Method 1 (with python notebook):
- You will need to install required python packages to run it on your system for that, run conda env create -f environment.yml and conda activate csaransh if you are using conda, or you can use pip install -r requirements.txt from the csaransh-pp directory to install python dependencies. Both environment.yml and requirements.txt files are in csaransh-pp directory, so run the above commands from csaransh-pp directory or give full path to these files in the command.
- After installation open any example python notebook from csaransh-pp/examples (can be done by running jupyter notebook command from terminal). You can modify these examples to process your own data. All the necessary information for modification is given in the notebooks.
Method 2 (with python):
- Install python packages as given in Method 1 above.
- Build csaransh-pp:
  - Go to csaransh-pp directory.
  - Make a new directory _build. Go to this directory and run cmake .. and then cmake --build ..
- Run any python .py example given in csaransh-pp/examples directory with examples as current directory.

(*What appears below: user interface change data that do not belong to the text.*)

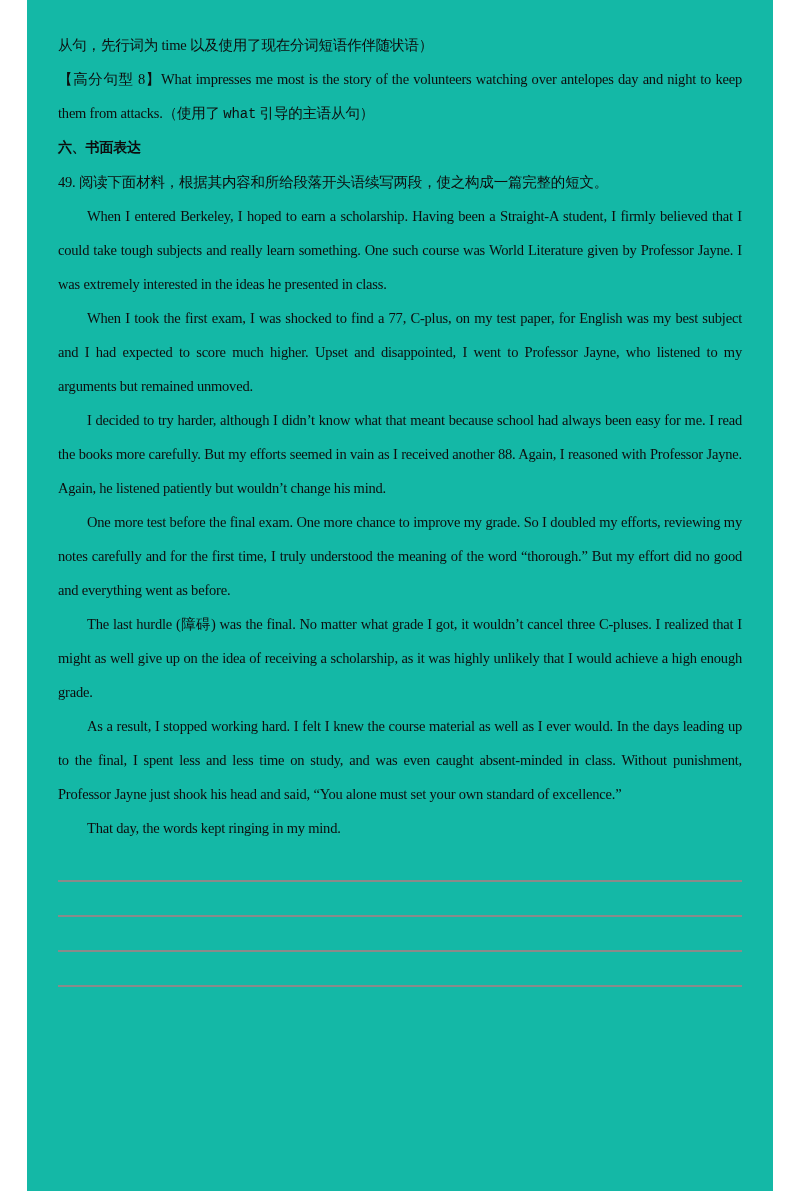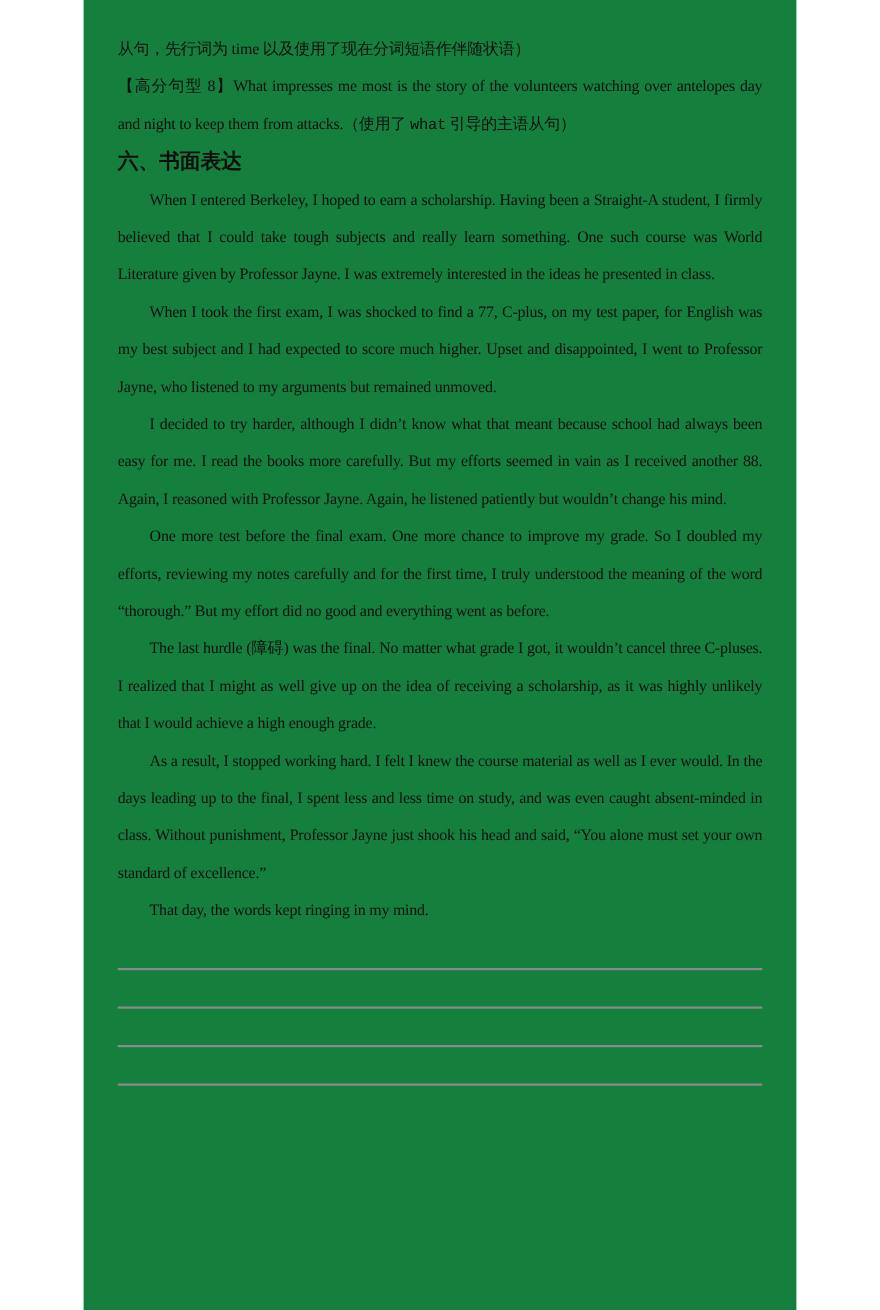--- a/index.html
+++ b/index.html
@@ -1,35 +1,35 @@
 <!DOCTYPE html>
 <html><head>
 <meta charset="utf-8">
 <style>
   * { margin: 0; padding: 0; box-sizing: border-box; }
   html, body { background: #ffffff; }
   .page {
     position: relative;
-    width: 648px;
+    width: 746px;
     height: 1191px;
     margin: 0 auto;
-    background: #15803d;
+    background: #14b8a6;
     color: #0d0d0d;
     padding: 28px 31px 0 31px;
     font-family: "Liberation Serif", "DejaVu Serif", serif;
     font-size: 14.5px;
     line-height: 34px;
     letter-spacing: -0.2px;
     overflow: hidden;
   }
   .jline { text-align: justify; }
   .para { text-align: justify; text-indent: 2em; }
   .heading {
     font-weight: 700;
-    font-size: 19px;
+    font-size: 14px;
     font-family: Liberation Mono, monospace;
   }
   .mono { font-family: "Liberation Mono", "DejaVu Sans Mono", monospace; font-size: 14px; }
   .opening { text-indent: 2em; }
   .answer-area { margin-top: 2px; }
   .answer-line {
     height: 35px;
     border-bottom: 2px solid #8a8a8a;
   }
 </style>
@@ -37,20 +37,24 @@
 <body>
 
 <div class="page">
 
   <p class="jline"><span>从句，先行词为 time 以及使用了现在分词短语作伴随状语）</span></p>
 
   <p class="jline"><span>【高分句型 8】</span><span>What impresses me most is the story of the volunteers watching over antelopes day and night to keep them from attacks.</span><span>（使用了 </span><span class="mono">what</span><span> 引导的主语从句）</span></p>
 
   <h2 class="heading">六、书面表达</h2>
 
+  <p class="jline">
+    <span>49.</span>
+    <span>阅读下面材料，根据其内容和所给段落开头语续写两段，使之构成一篇完整的短文。</span>
+  </p>
 
   <div>
       <p class="para">When I entered Berkeley, I hoped to earn a scholarship. Having been a Straight-A student, I firmly believed that I could take tough subjects and really learn something. One such course was World Literature given by Professor Jayne. I was extremely interested in the ideas he presented in class.</p>
       <p class="para">When I took the first exam, I was shocked to find a 77, C-plus, on my test paper, for English was my best subject and I had expected to score much higher. Upset and disappointed, I went to Professor Jayne, who listened to my arguments but remained unmoved.</p>
       <p class="para">I decided to try harder, although I didn’t know what that meant because school had always been easy for me. I read the books more carefully. But my efforts seemed in vain as I received another 88. Again, I reasoned with Professor Jayne. Again, he listened patiently but wouldn’t change his mind.</p>
       <p class="para">One more test before the final exam. One more chance to improve my grade. So I doubled my efforts, reviewing my notes carefully and for the first time, I truly understood the meaning of the word “thorough.” But my effort did no good and everything went as before.</p>
       <p class="para">The last hurdle (障碍) was the final. No matter what grade I got, it wouldn’t cancel three C-pluses. I realized that I might as well give up on the idea of receiving a scholarship, as it was highly unlikely that I would achieve a high enough grade.</p>
       <p class="para">As a result, I stopped working hard. I felt I knew the course material as well as I ever would. In the days leading up to the final, I spent less and less time on study, and was even caught absent-minded in class. Without punishment, Professor Jayne just shook his head and said, “You alone must set your own standard of excellence.”</p>
     </div>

The command would look something like python cascadesWithOnlyXyz.py. You can modify these examples to process your own data. All the necessary information for modification is given in the comments of the examples directory.
Method 3 (with csaransh executable):
- After installing python packages and building the application as given in Method 2, the executable csaransh_pp can be found in the _build directory. This is the main post-processor for processing xyz files. You can run make install to add it to the system path. You can run the tests from the csaransh_pp directory by running the csaransh_pp_test application that gets built in the _build directory, the command would look like ./_build/csaransh_pp_test.
- Post-process:
  - You only need to run the post-processor once on the data-set.
  - Run command should look something like this: %PATH%/csaransh_pp data/*/*xyz (this works on the sample data given with the repository). Executing the csaransh_pp without arguments gives help with a list of arguments.
  - The .in file must be there in the same directory as the corresponding xyz file and should have the same name. Please check csaransh-pp/data/ directory for examples. Following MD simulation output formats are accepted:
  - Parcas xyz with Parcas input file.
  - LAMMPS xyz with input file written as shown in the examples in csaransh_pp/data/lammps/ directory.
  - Displacement xyz file with input file same as LAMMPS input file. The displacement xyz must have vacancy coordinates followed by interstitial coordinates in each line which could have been found by any method of choice. The example displaced files are given in csaransh_pp/data/disp/ directory.
  - The output JSON file cascades-data.json is written in current directory.
  - From the directory where cascades-data.json is located run the script pp.py script given in csaransh-pp directory, python %PATH%/pp.py. If running from some other directory where cascades-data.json is not there, pass path to cascades-data.json as the first argument to the python script as python %PATH%/bin/pp.py %PATH%/cascades-data.json. This script might take a few minutes before it generates cascades-data.js output file. If any import errors appear, install the python package using pip install or easy-install or use anaconda for python.
- To view the new processed data on your system using HTML app, copy the cascades-data.js to csaransh-pp/examples/apps/CSaransh-files directory and open index.html in csaransh-pp/examples/apps/. However, it is better to first start a local server by running python3 -m http.server 3000 --bind 127.0.0.1 from the directory examples directory and then opening localhost:3000/apps/index.html from the web browser.
- Loading & Viewing New Processed Results in online app:
  - To view the processed data in online app, fork the project.
  - Go to the forked repository and replace the cascades-data.js in the gh-pages branch with the new data file.
  - To do this, using github. Go to the forked repo; from home page change from master branch to gh-pages branch; go to CSaransh-files dir. and delete the cascades-data.js file; select upload files and upload your cascades-data.js file.
  - Alternatively, if you know git commands, clone the forked repo, checkout to gh-pages branch, replace the cascades-data.js file with your data file, commit the change and push changes to the main branch.
  - In your forked repository, go to the gh-pages link which would be something like: https://{yourusername}.github.io/csaransh/

More info on using csaransh web-app to explore cascades data

When you open the app you see a clickable green header at the top, some summary information for the complete data and four panel headers that you can open by clicking.

Table

You can filter the data from the table to find a desired cascade or range of cascades. The statistics (third panel) are done only on the filtered data. Sorting can be done by clicking on the headers. For multi-sort hold the shift key and then click.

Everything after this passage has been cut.